Science & TECH
Biological age reversal seems closer than it’s ever been
Scientists are making strides towards reprogramming cells to reverse their ageing and potentially cure age-related diseases, and investors are betting their millions on this field of biotechnology.
“The dreams of youth are fairest,
The dreams of youth are rarest;
The dreams of youth are brighter
Than the dreams we’ll know again.
Hope is the fairy weaver
For youth, a firm believer,
And great the things we’ll master
In the days when we are men.”
So go the opening lines of the poem The Dreams of Youth by early 20th century British-born American poet Edgar Albert Guest. The sentiments he captures in the stanza are a near-universal expression of not only the dreams of each young generation but also reveal something of the yearning for youth in old age.
Back in the mid-1980s, three young German dreamers, two identical twins and their friend, all teenage boys with a knack for mathematics, physics and philosophy, would meet regularly to discuss these subjects. By 1989, as young adults, the trio made a pact: They would dedicate their careers to the pursuit of science that could prolong healthy human life.

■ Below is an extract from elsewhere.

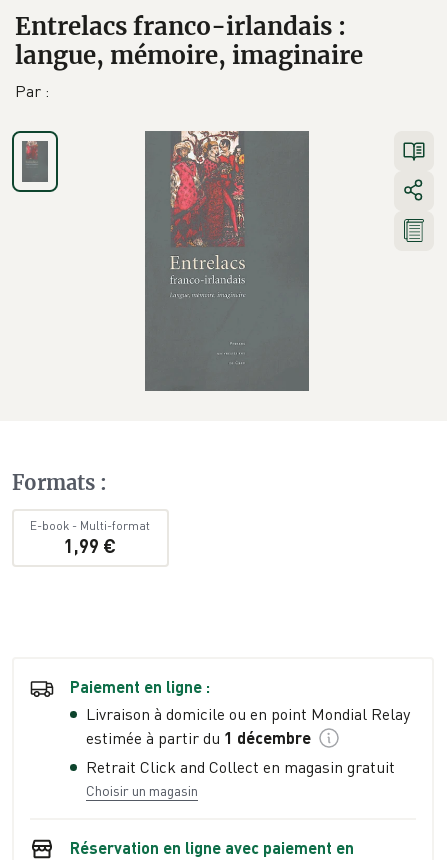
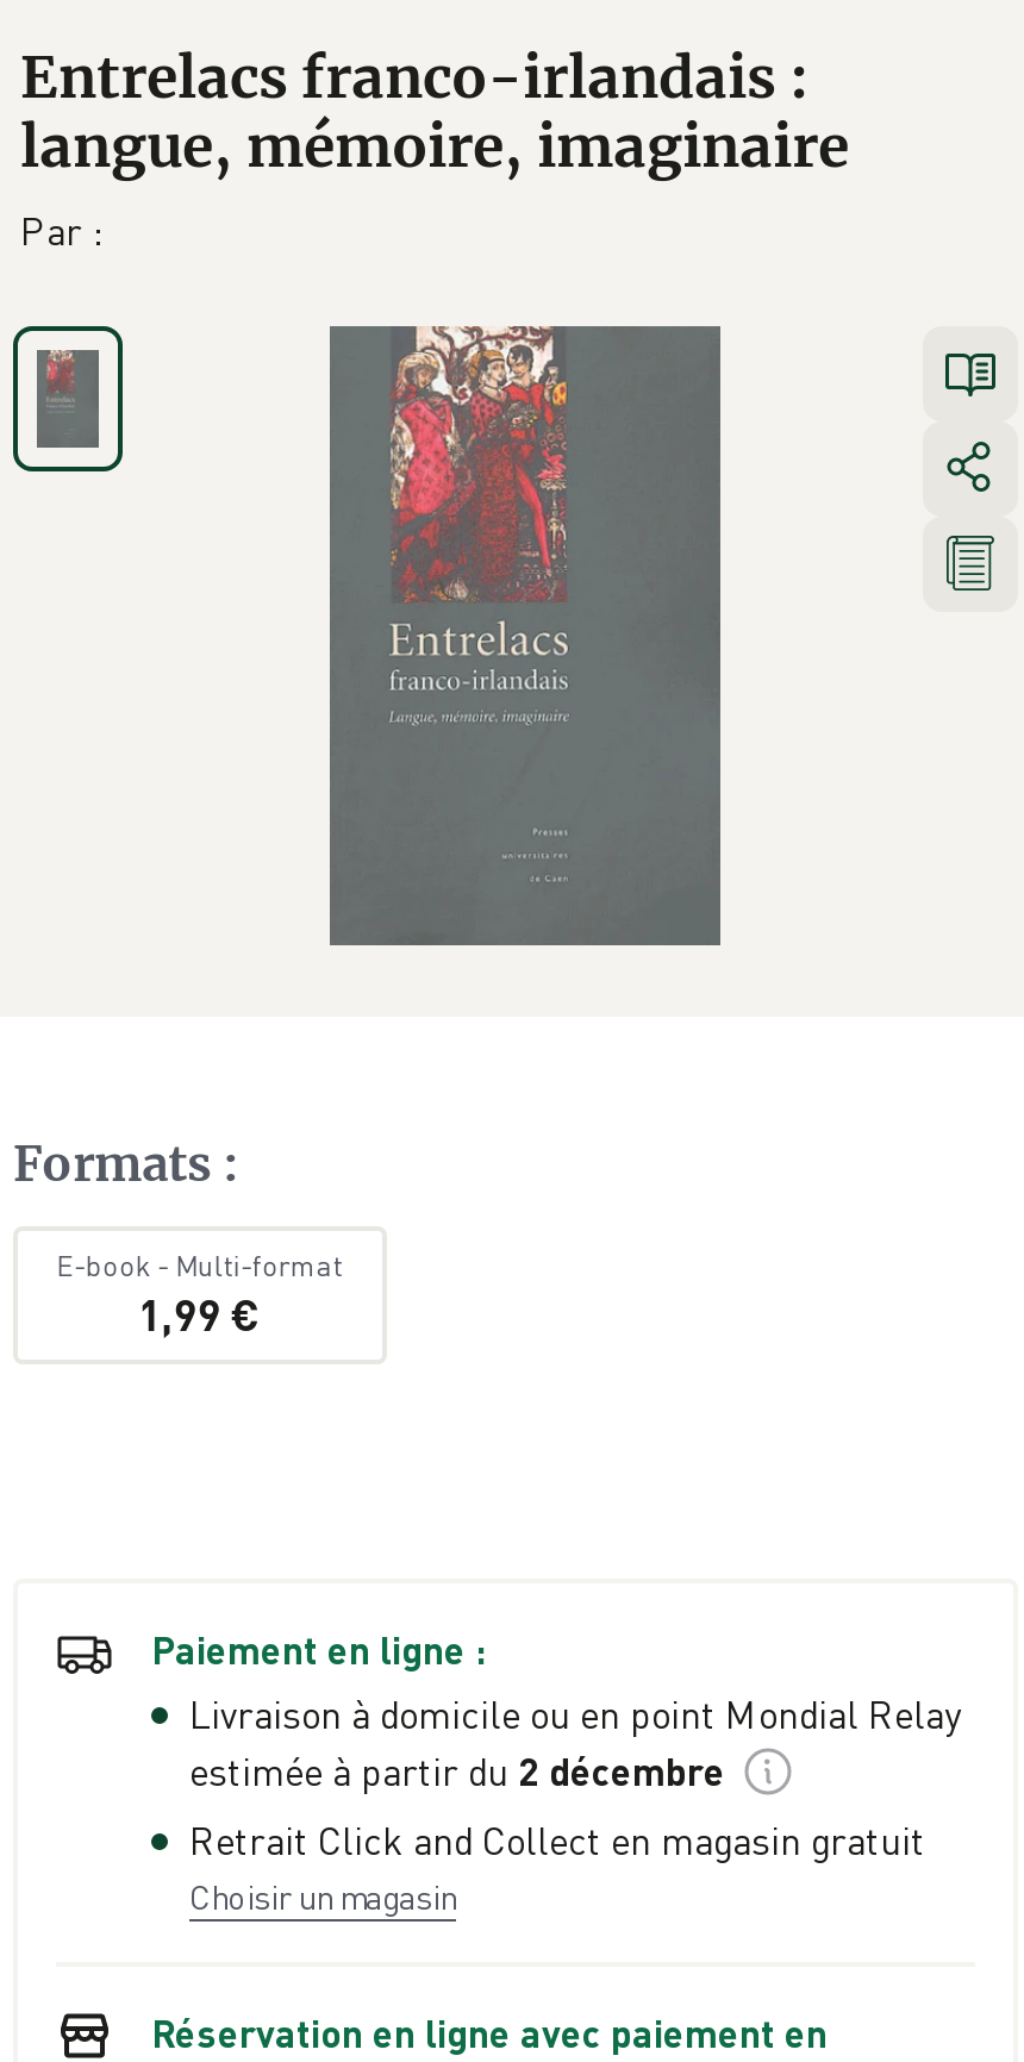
[86,728,311,748] estimée à partir du 1 décembre -> [189,1748,725,1796] estimée à partir du 2 décembre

One of them, the friend to the twins, Jörg Zimmerman, went into computer science and artificial intelligence and is now a postdoctoral researcher at the Institute for Computer Science, University of Bonn, and a member of the Artificial Intelligence Foundations Group (AIF). A part of his bio reads: “… and currently I am teaching courses on applying methods from statistics and machine learning to the analysis of biological data.”
One of the twins, Markus Horvath, “fell off the wagon … and became a psychiatrist”, according to his brother, as reported in an article in the peer-reviewed science and technology journal nature.com.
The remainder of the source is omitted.